Another thing Tegnemo likes about Sweden is that everyone recycles there.

"Here, people go to McDonalds and throw everything away."

Tegnemo thinks the people in America are very nice and they seem very interested in Sweden when they learn she is from there. She describes her home as "just a country, like any other."

She says that Swedish people see Americans like many people of other countries do -- egotistical and always having to be number one. And, she adds reluctantly, a bit lazy.

"I had never seen drive-through banking," she said. "That is lazy."

There is a lot of American pop culture in Sweden, she says. MTV is there, which brings much of American popular music with it. Her favorite show is "Beverly Hills 90210" and a lot of the men there like "Baywatch."

Tegnemo likes American culture but she also has a bit of culture. She likes classical music and opera. Her favorite opera is "Phantom of the Opera."

She has made many friends while here in America. The ones she has been closest to so far have been her host families. These are the American families she has been living with while living in Jackson.

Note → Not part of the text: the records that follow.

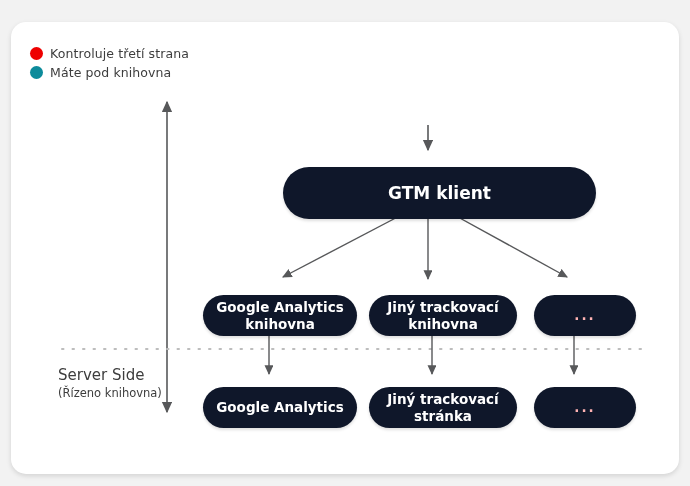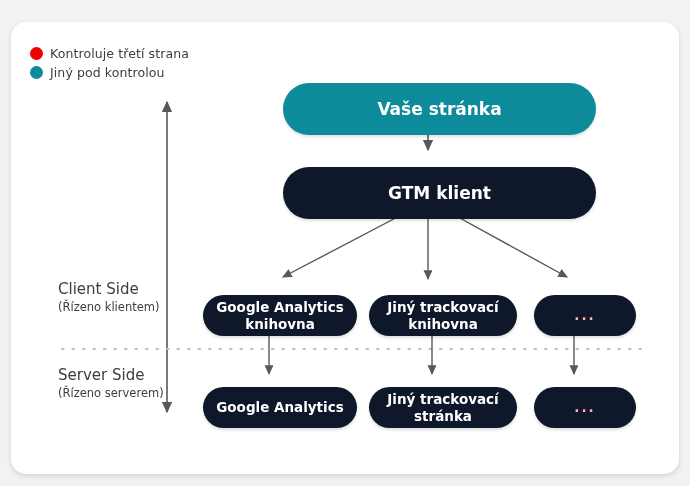--- a/index.html
+++ b/index.html
@@ -141,7 +141,7 @@
     </div>
     <div class="legend-row">
       <span class="legend-dot teal"></span>
-      <span class="legend-label">Jiný pod kontrolou</span>
+      <span class="legend-label">Máte pod knihovna</span>
     </div>
   </div>
 

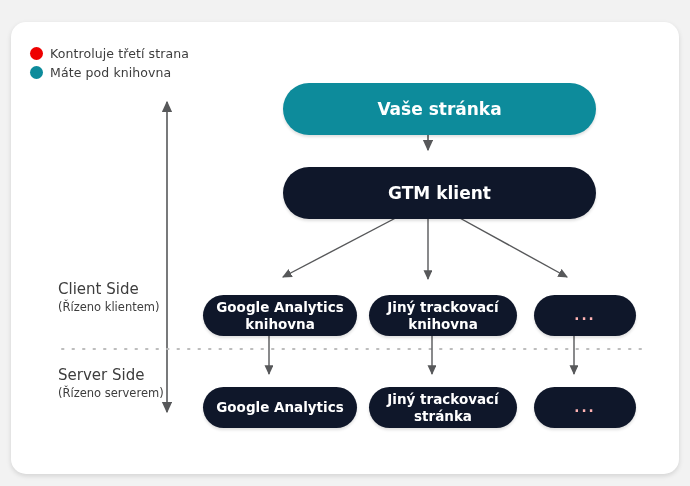--- a/index.html
+++ b/index.html
@@ -179,7 +179,6 @@
     <line x1="563" y1="306" x2="563" y2="352" stroke="#57585a" stroke-width="1.4" marker-end="url(#ah)"></line>
   </svg>
 
-  <div class="node teal" id="node-page">Vaše stránka</div>
 
   <div class="node red" id="node-gtm">GTM klient</div>
 

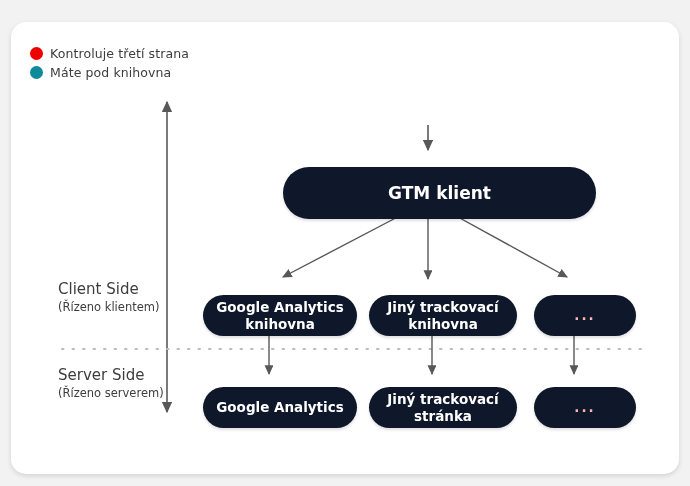--- a/index.html
+++ b/index.html
@@ -145,10 +145,6 @@
     </div>
   </div>
 
-  <div class="side-label" id="side-client">
-    <div class="title">Client Side</div>
-    <div class="sub">(Řízeno klientem)</div>
-  </div>
   <div class="side-label" id="side-server">
     <div class="title">Server Side</div>
     <div class="sub">(Řízeno serverem)</div>

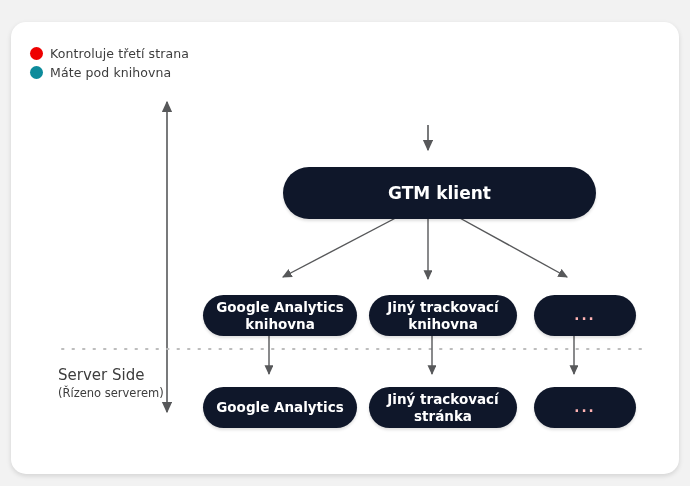--- a/index.html
+++ b/index.html
@@ -147,7 +147,7 @@
 
   <div class="side-label" id="side-server">
     <div class="title">Server Side</div>
-    <div class="sub">(Řízeno serverem)</div>
+    <div class="sub">(Řízeno knihovna)</div>
   </div>
 
   <svg id="wires" viewBox="0 0 668 463">

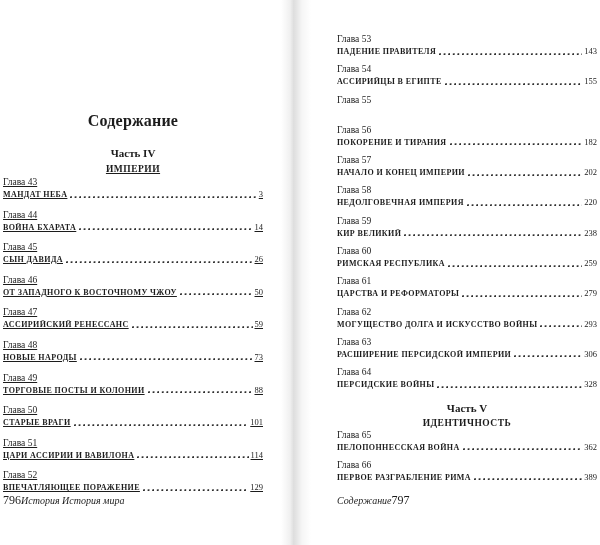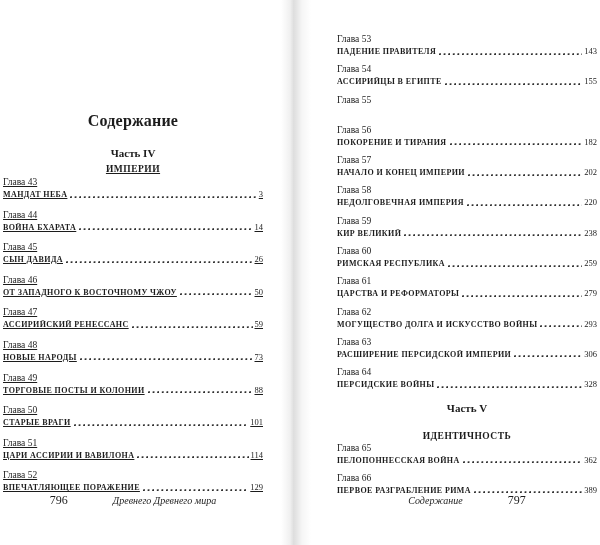--- a/index.html
+++ b/index.html
@@ -65,7 +65,7 @@
 
   .right .entries.first   { padding-top: 33px; }
   .right .part-label      { margin-top: 5px; }
-  .right .part-title      { margin-top: 15px; }
+  .right .part-title      { margin-top: 2px; }
 
   .entry { overflow: hidden; }
   .left  .entry { height: 32.6px; }

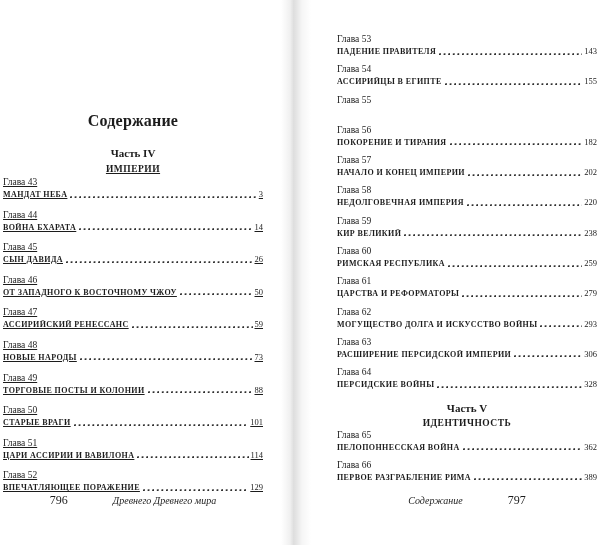--- a/index.html
+++ b/index.html
@@ -108,9 +108,8 @@
     top: 493px;
     width: 100%;
     display: flex;
-    justify-content: center;
+    justify-content: flex-start;
     align-items: baseline;
-    gap: 45px;
   }
   .folio {
     font-size: 12px;

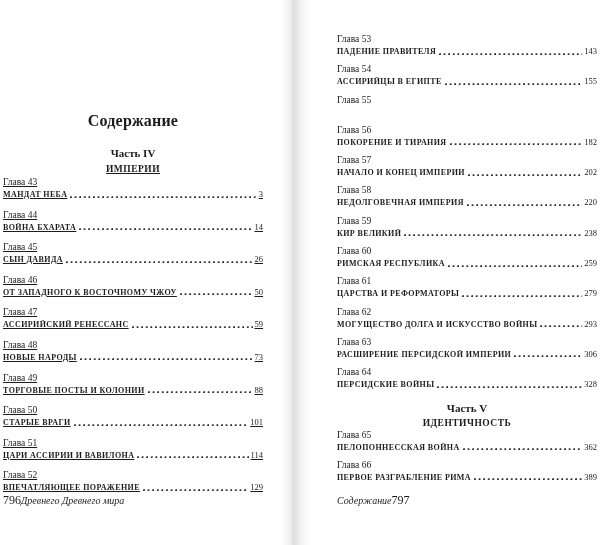--- a/index.html
+++ b/index.html
@@ -221,7 +221,7 @@
 </div>
   <footer class="page-footer">
     <span class="folio">796</span>
-    <span class="running">Древнего Древнего мира</span>
+    <span class="running">История История мира</span>
   </footer>
 </section>
 

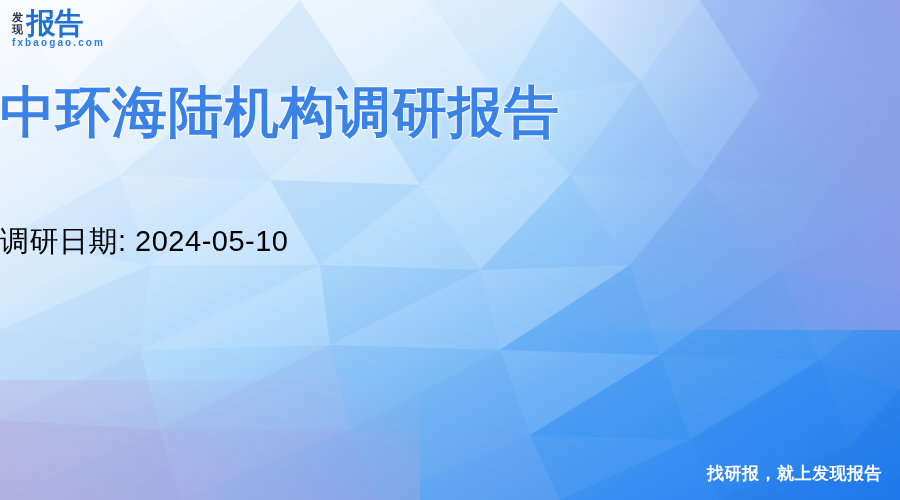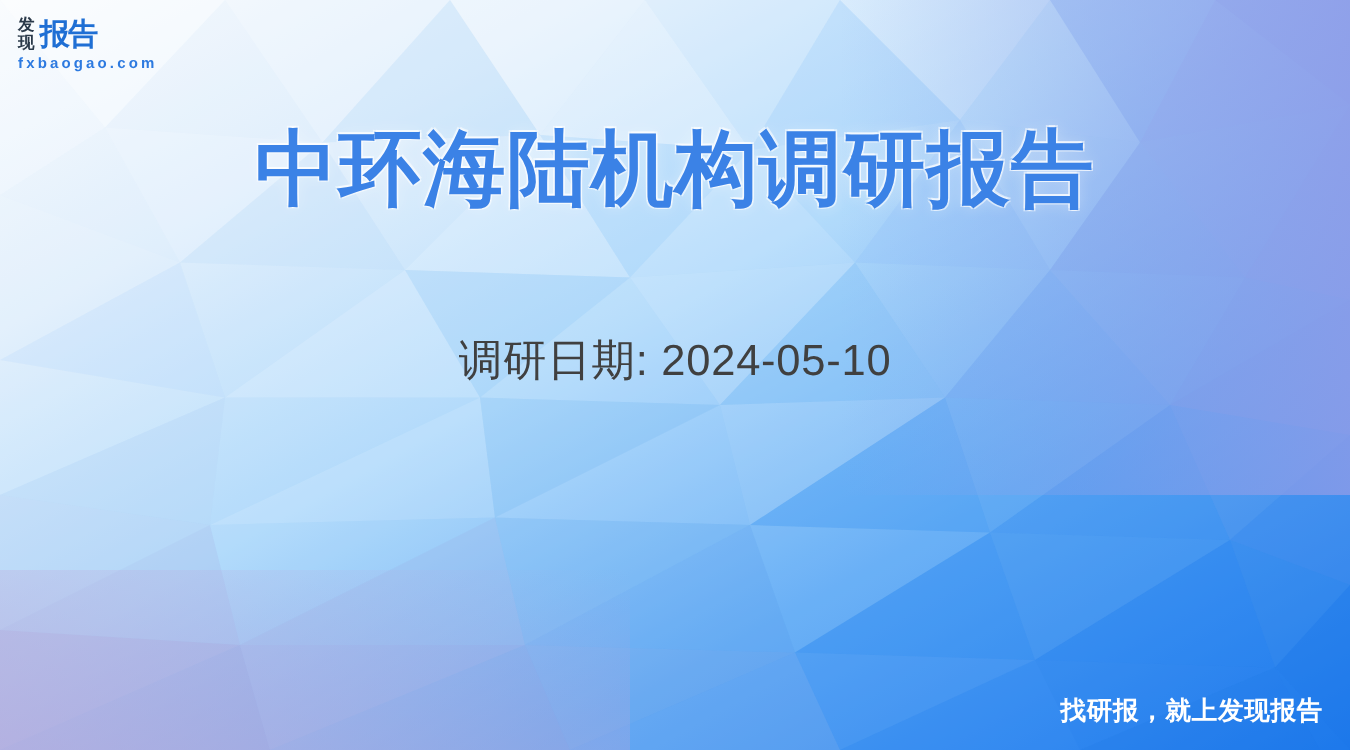--- a/index.html
+++ b/index.html
@@ -50,7 +50,7 @@
     letter-spacing: -0.5px;
   }
   #logo-main {
-    font-size: 20px;
+    font-size: 29px;
     line-height: 28px;
     font-weight: 800;
     color: #1f6fd4;

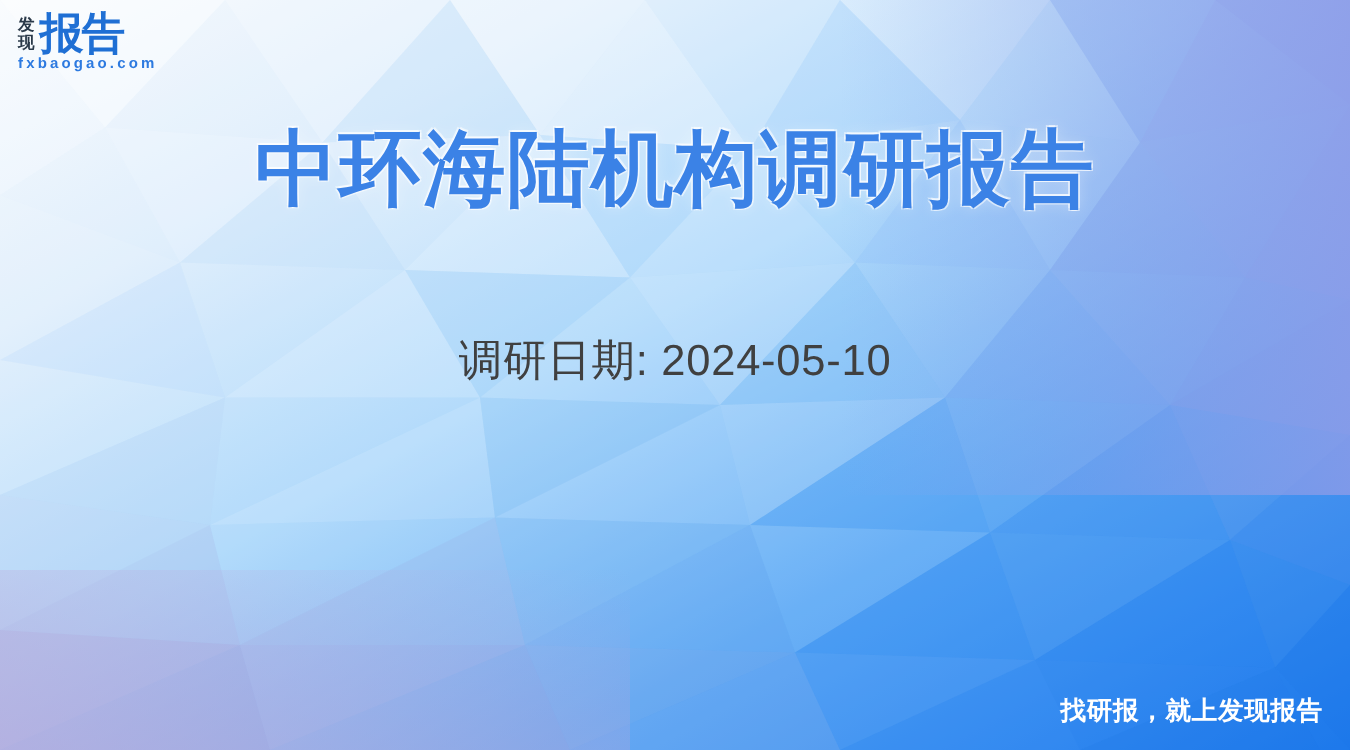--- a/index.html
+++ b/index.html
@@ -74,7 +74,6 @@
     left: 0;
     right: 0;
     top: 78px;
-    text-align: center;
     z-index: 4;
   }
   #main-title {

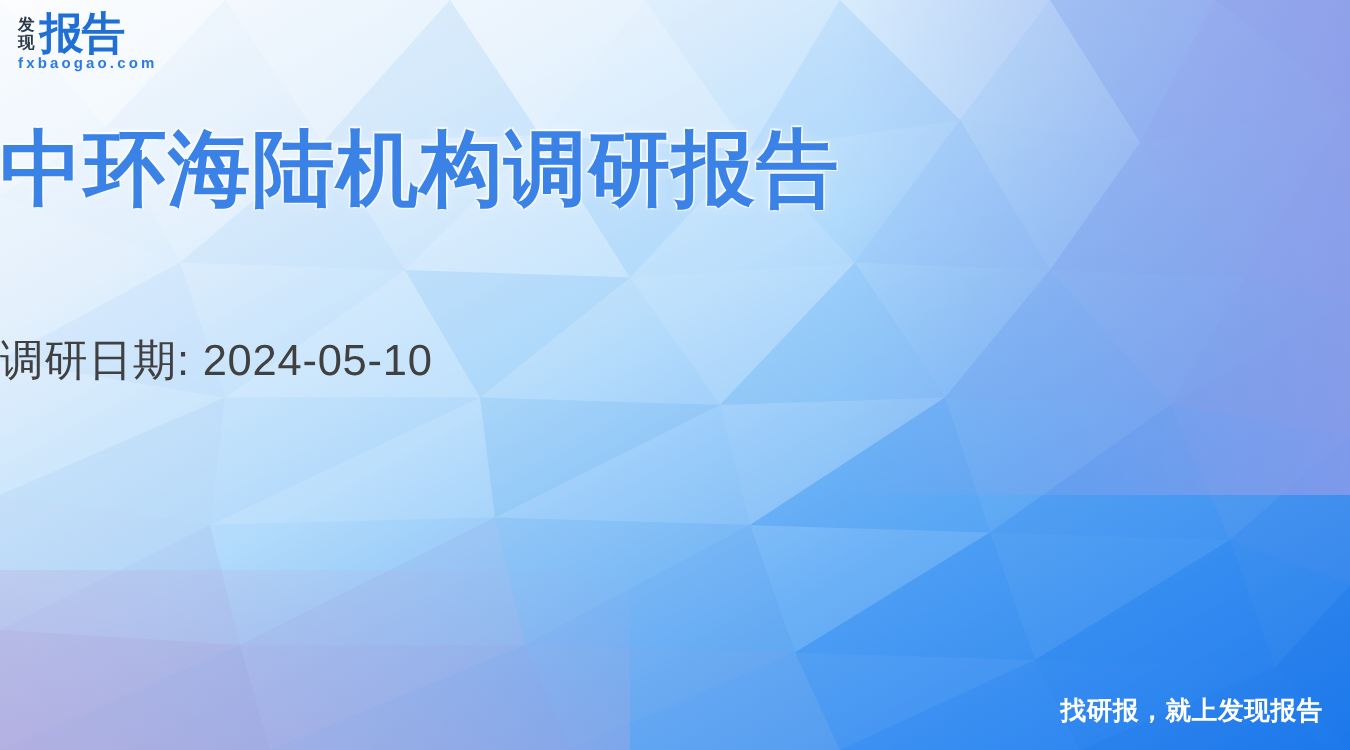--- a/index.html
+++ b/index.html
@@ -96,7 +96,7 @@
     font-size: 29px;
     line-height: 34px;
     font-weight: 400;
-    color: #404040;
+    color: #000000;
     letter-spacing: 0.5px;
   }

The first family she stayed with was Leon and Emily Tuschoff. Now she is staying with John and Donna Lichtenegger. Next she will stay with Brad and Susan Teets. She spends a little over three months with each family.

But she misses her real family who are very much like any other Swedish family.

Her father is the foreman of a foundry that makes car parts. (Her family, like many Swedish families, has a Volvo, a car manufactured in Sweden.) Her mother is an assistant principal at an elementary school. She has a 21-year-old brother who works with her father at the foundry.

"The first week I was here I was so homesick. I realized that I was going to be away from my family for a whole year. It's OK now, I talk to them on the phone a lot."

Tegnemo is obviously bright -- she makes good grades and speaks three languages. Her favorite subject is math, and she hopes to be a math teacher when she gets older.

She spends her time with her new American friends, working out, going to the mall or catching a movie -- things most American children enjoy doing, too.

"I like it here, but I like Sweden better -- it's home."